Every time someone sees me studying Japanese Kanji（漢字), characters the Japanese borrowed from the Chinese, and then used to represent Japanese ideas and pronunciation, I always get one or both of the following responses
1. Are you studying Chinese?
2. Is it hard?
In response to the first I always teach them and let them know that Chinese is significantly different than Japanese because Japanese people use three "alphabets" (they are in fact more like syllabaries), katakana, hiragana, and kanji, and because the grammar is substantially different.
The second though, is always a mixed bag. The U.S. Government states That Japanese, along with Arabic, and Chinese (and some other languages I forgot) are the languages that require the most time to learn for English speakers. But in my opinion, after having spent years studying on and off, Japanese is definitely one of the the World's toughest languages (at least considering it is actually spoken by over 100 million people) to become really fluent at (watch comedians, read adult-level literature, understand and differentiate slang and homonyms),but one of the easier languages to learn the basics to ( denoting location, modifiers, people, adjectives)
Why is this?
Well first Japanese is almost the complete opposite of English. for one, Japanese is highly agglutinative, in other words, words or morphemes with a certain key meanings or lexicons are seemingly tied together to represent ideas or add on meaning to the base word. In English differences in ideas are heavily based more on how the words interrelate and the use of prepositions.
In other words, a word in Japanese such as 食べなかった (tabenakatta) means I did not eat, which is a conjugation of 食べない(tabenai) , which means to not eat, and in turn 食べる (taberu) is the base meaning to eat. Furthermore Japanese only has somewhere around 120~ syllabic pronunciations while English has thousands, meaning Japanese has a crazy amount of homonyms. To make matters of pronunciations even worse, Japanese has a ton of anglicisms which have been morphed to fit into the Japanese phonemes, meaning sometimes the same pronunciation can be one of five Japanese words or one of three English loan words. To make matters even worse, Japanese people absolutely love to slur their words and make countless contractions, and since every single syllable is crucial for understanding and communicating in Japanese, (for example oKOsu means to wake up while oKAsu means to rape), it is hard to get used to.
In Japanese, the order in which the sentences are structured is usually subject-object-verb instead of English’s subject-verb-object. This small change makes a hell of a difference; unlike Spanish or English, in which you immediately get sense of the action the verb is undertaking, you instead get something like “boy ball throw”, very unnatural at first . This, combined with the constant omissions of words in the Japanese language, makes deciphering and structuring sentences a major barrier at the beginning.

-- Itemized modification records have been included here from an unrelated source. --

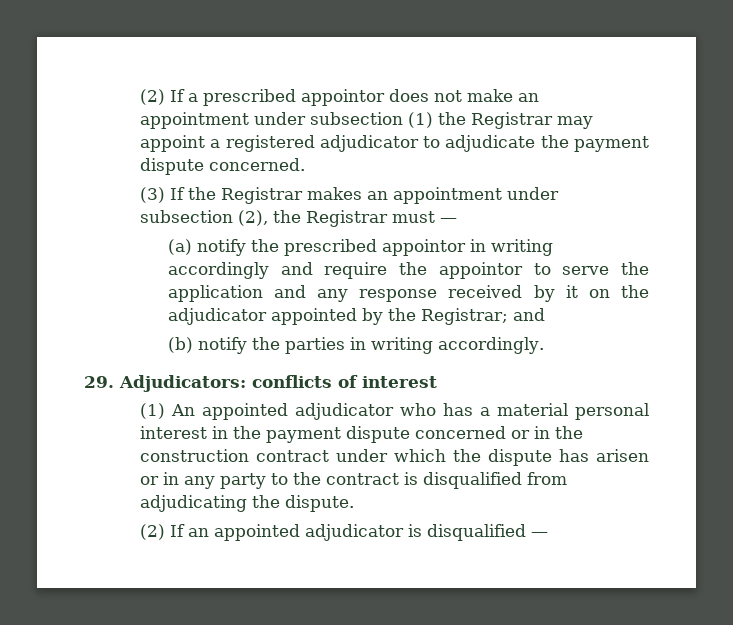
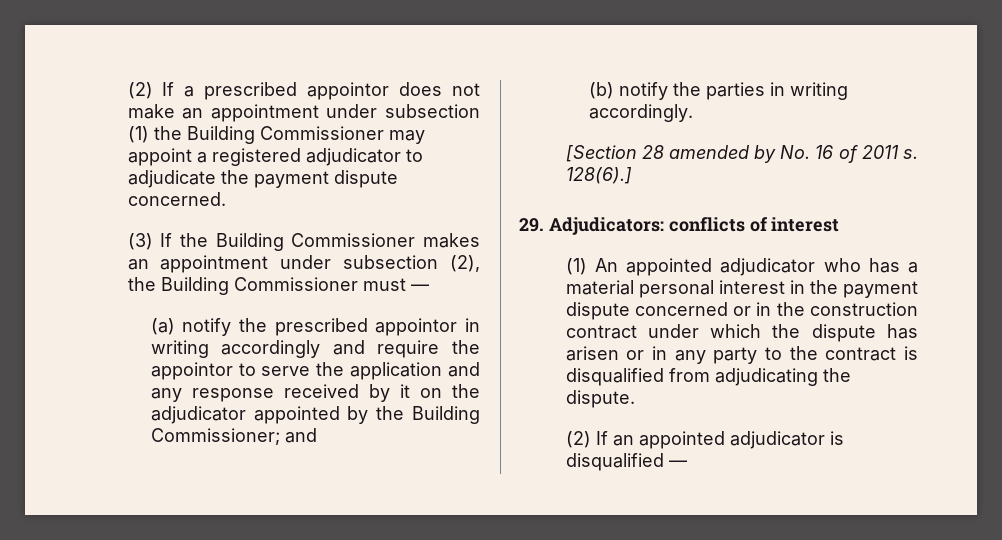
- (2) If a prescribed appointor does not make an appointment under subsection (1) the Registrar may appoint a registered adjudicator to adjudicate the payment dispute concerned.
+ (2) If a prescribed appointor does not make an appointment under subsection (1) the Building Commissioner may appoint a registered adjudicator to adjudicate the payment dispute concerned.
- (3) If the Registrar makes an appointment under subsection (2), the Registrar must —
+ (3) If the Building Commissioner makes an appointment under subsection (2), the Building Commissioner must —
- (a) notify the prescribed appointor in writing accordingly and require the appointor to serve the application and any response received by it on the adjudicator appointed by the Registrar; and
+ (a) notify the prescribed appointor in writing accordingly and require the appointor to serve the application and any response received by it on the adjudicator appointed by the Building Commissioner; and
+ [Section 28 amended by No. 16 of 2011 s. 128(6).]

Last but not least, Japanese Writing systems are extremely irregular and take a lot of getting used to, for one, almost every Kanji has both a native Chinese and Japanese reading, and some even have special readings. A kanji’s pronunciation can become something entirely different depending on what kanji is beside it and what part of speech it is being used to represent, but sometimes it doesn’t change. The only way to learn all the various irregularities and nuances behind the kanji requires a lot of time and exposure.
But even with all these negatives Japanese does have something's easy. For one, grammatically at least, there aren’t a whole lot of irregulars. Only around 3 verbs ( and occasionally some rare ones) have conjugations that fall outside the norm. There are, for the most part, no random or out of place irregular plurals. And everything is very easy to identify with as long as key particles are not omitted. The high amount of Anglicisms also hasten the learning of various modern words.
Last but not least, one of the greatest (and most intriguing) things about Japanese is the amount of resources available. free guides, such as Tae Kim’s extremely popular grammar guide, have lively community and offer tons of insights. Programs and extensions, such as anki and rikaikun make learning new words, kanjis, and pronunciations much, much easier. Due to the sheer amount and popularity of Japanese entertainment: video games, music, anime, manga, and movies, it is extremely easy to find something that interest you that you can practice with; and all these resources also means you are bound to find someone else who is also learning Japanese.
Overall, learning Japanese has been one of my goals for a very long time, but I always had this vague feeling where I was just obsessed with knowing the language instead of applying myself and learning it. Lately, after gathering good resources and becoming surrounded with more Japanese people, I have managed to rekindle my motivation and apply myself extensively
So what's your opinion on Japanese? are you currently learning it? are you interested in speaking it? Are you learning another language? what are the problems you are facing in learning that language? what do you think about Japanese, or any other language, at a glance?